Dollar Gains as Most U.S. Stocks Fall on Egypt Riots; Spanish Bonds Rally

The dollar rose while most stocks fell in the U.S. as Egyptian President Hosni Mubarak sought to regain control of Cairo’s streets. Spanish bonds advanced on optimism European leaders will resolve the region’s debt crisis.

The Dollar Index, which gauges the currency against those of six major U.S. trading partners, snapped a two-day losing streak and the Standard & Poor’s 500 Index retreated 0.3 percent to 1,304.03 at 4 p.m. in New York. The rally in Spain’s 10-year bond drove the yield down 12 basis points to 5.10 percent. Crude oil rose nine cents to settle at $90.86 a barrel, near its highest price in more than two years. U.S. Treasuries fell.

The S&P 500 halted a two-day rally after yesterday’s advance sent its valuation to almost 15.7 times its companies’ reported operating earnings, near the highest since June. Today’s decline came as supporters of Mubarak clashed in central Cairo with demonstrators demanding an end to the 30-year-reign of the president, who said yesterday he won’t step down until an election in September.

Unrest in Egypt “is the sort of event risk that is difficult to hedge, so many will prefer to be better safe than sorry,” said Arnab Das, the head of global market research at Roubini Global Economics in London. “Another trade or oil shock, so soon after the systemic global financial crisis and last year’s double-dip fears, could hit global recovery, fragile as it is.”

Dollar Strengthens

The dollar strengthened against 11 of 16 major peers, gaining 0.2 percent to rebound from an almost three-month low versus the euro and increasing 0.3 percent against the yen. The 10-year U.S. Treasury note yield rose four basis points to 3.48 percent as the government said it will sell $72 billion of notes and bonds next week and an ADP Employer Services report indicated the economy is poised to add jobs for a second straight month.

The yield on Egypt’s 5.75 percent debt due in April 2020 increased 13 basis points to 6.63 percent at 4:06 p.m. in London. Egypt’s central bank will pay interest on treasury bills until banks reopen in the country, the state-run Middle East News Agency reported, citing Deputy Governor Hisham Ramez.

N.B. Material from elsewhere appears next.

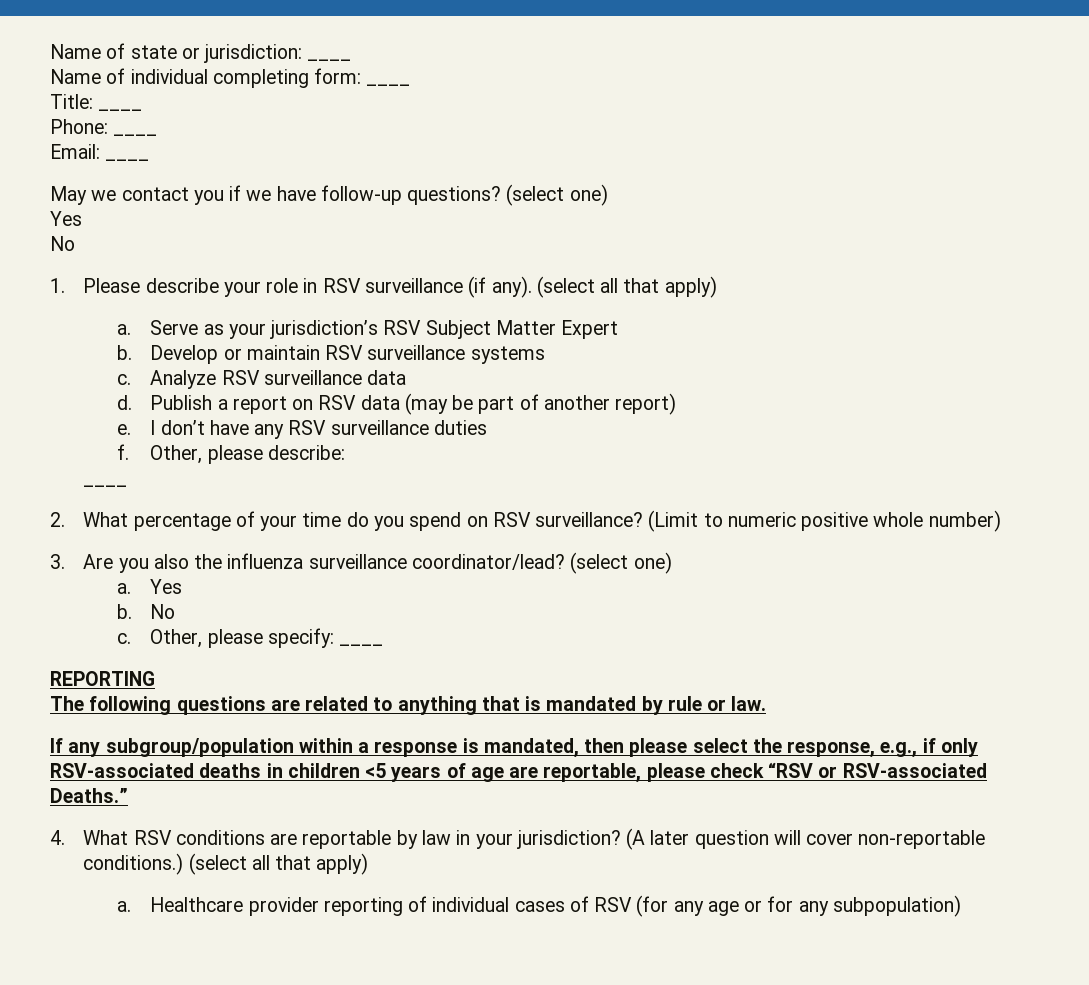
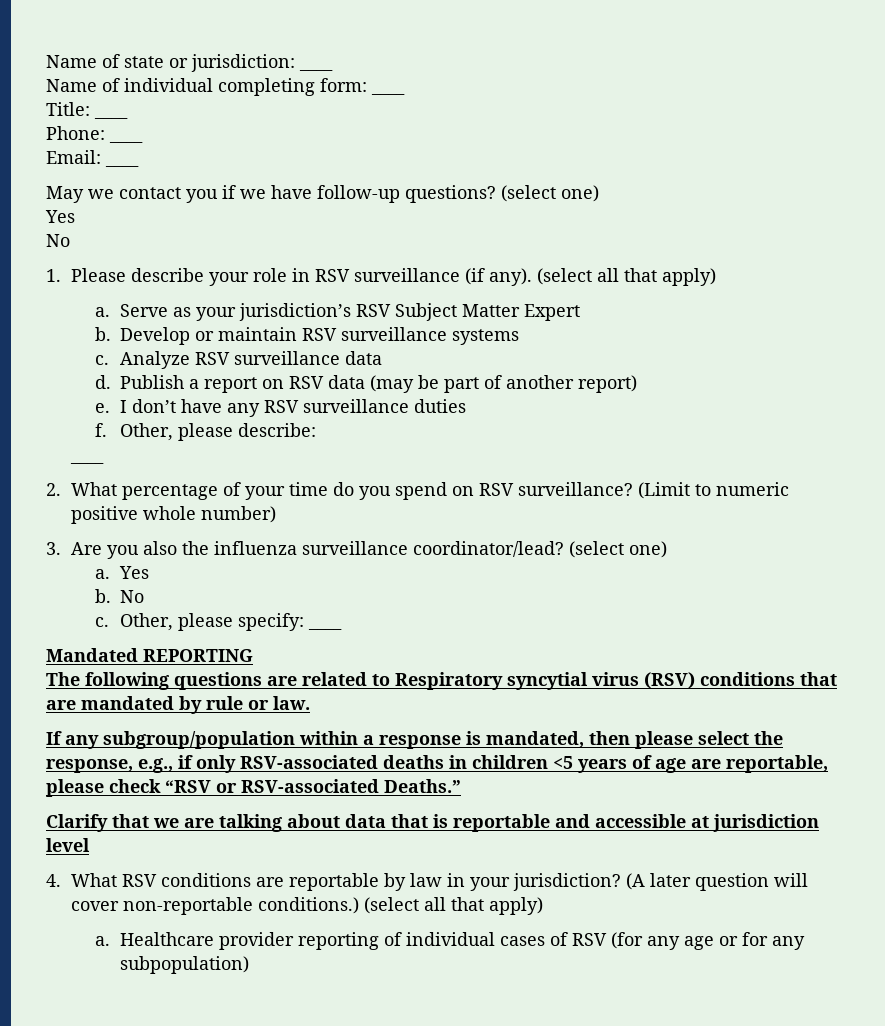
- REPORTING
+ Mandated REPORTING
- The following questions are related to anything that is mandated by rule or law.
+ The following questions are related to Respiratory syncytial virus (RSV) conditions that are mandated by rule or law.
+ Clarify that we are talking about data that is reportable and accessible at jurisdiction level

The cost of insuring Egypt’s sovereign debt rose 38.7 basis points to 378.9, according to CMA prices for credit-default swaps. The Market Vectors Egypt Index exchange traded fund, a U.S. ETF that tracks Egyptian stocks, tumbled 3.7 percent.

U.S. Equities Slip

About seven stocks retreated for every five that rose on U.S. exchanges. Broadcom Corp. slumped 5.6 percent after the biggest maker of chips for television set-top boxes reported margins that missed analysts’ estimates. Aflac Inc., the world’s largest seller of supplemental health insurance, dropped 2.4 percent as operating income trailed forecasts.

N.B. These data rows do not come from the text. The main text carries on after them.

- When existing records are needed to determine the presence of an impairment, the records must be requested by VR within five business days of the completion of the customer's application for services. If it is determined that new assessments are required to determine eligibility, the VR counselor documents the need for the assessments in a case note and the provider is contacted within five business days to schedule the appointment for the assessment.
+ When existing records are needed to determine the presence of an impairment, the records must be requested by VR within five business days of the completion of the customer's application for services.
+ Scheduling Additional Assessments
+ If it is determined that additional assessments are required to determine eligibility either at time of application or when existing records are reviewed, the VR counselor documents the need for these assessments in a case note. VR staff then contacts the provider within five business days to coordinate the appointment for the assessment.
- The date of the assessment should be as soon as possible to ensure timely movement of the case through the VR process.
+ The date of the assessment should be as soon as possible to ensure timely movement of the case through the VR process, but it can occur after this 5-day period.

Cotton futures surged to a record on mounting supply concerns after flooding in Pakistan and Australia slashed crops. Cotton futures for March delivery rose 4 cents, or 2.3 percent, to $1.7622 a pound.

Corn and soybeans rose to 30-month highs in Chicago as a strike by port workers in Argentina disrupted crop shipments. Rice climbed to the highest price in 13 months.

Most European stocks fell as companies from Electrolux AB to Scania AB announced results that disappointed investors. Electrolux led a selloff in Swedish stocks, sinking 7.9 percent after forecasting “modest” growth in North America and Europe this year, while Scania slid 2 percent after warning the stronger kronor will hurt the first quarter. Imperial Tobacco Group Plc rose 5.9 percent as it plans to pay more in dividends.

Irish, Spanish Bonds

Irish bonds led a surge by securities from Europe’s high- deficit countries as political leaders prepared a pledge to defend the euro and bridge differences over the mandate of the European Financial Stability Facility.

Yields on Irish 10-year bonds slid 20 basis points to 8.82 percent, the lowest in more than a week, even as Standard & Poor’s cut the nation’s credit rating. Portuguese bonds rose as borrowing costs fell at the nation’s sale of short-term debt, while German two-year yields were at the highest since August 2009 as data showed the fastest producer-price growth in two years for the euro region.

The drop in the euro came as Germany ruled out allowing the European Financial Stability Facility to fund bond buybacks, reviving concern the region’s sovereign-debt crisis may worsen.

Spain will never need to tap a European Union bailout fund and will succeed in cutting the euro region’s third-largest budget gap and shoring up its savings banks, Deputy Finance Minister Jose Manuel Campa said.

Asian stocks rose, driving up a regional benchmark index by the most in two months, after companies reported higher earnings and a report yesterday showed U.S. manufacturing expanded more than forecast, boosting confidence in a global economic recovery. Toyota Motor Corp., the world’s biggest carmaker, advanced 3.3 percent in Tokyo after saying U.S. sales rebounded.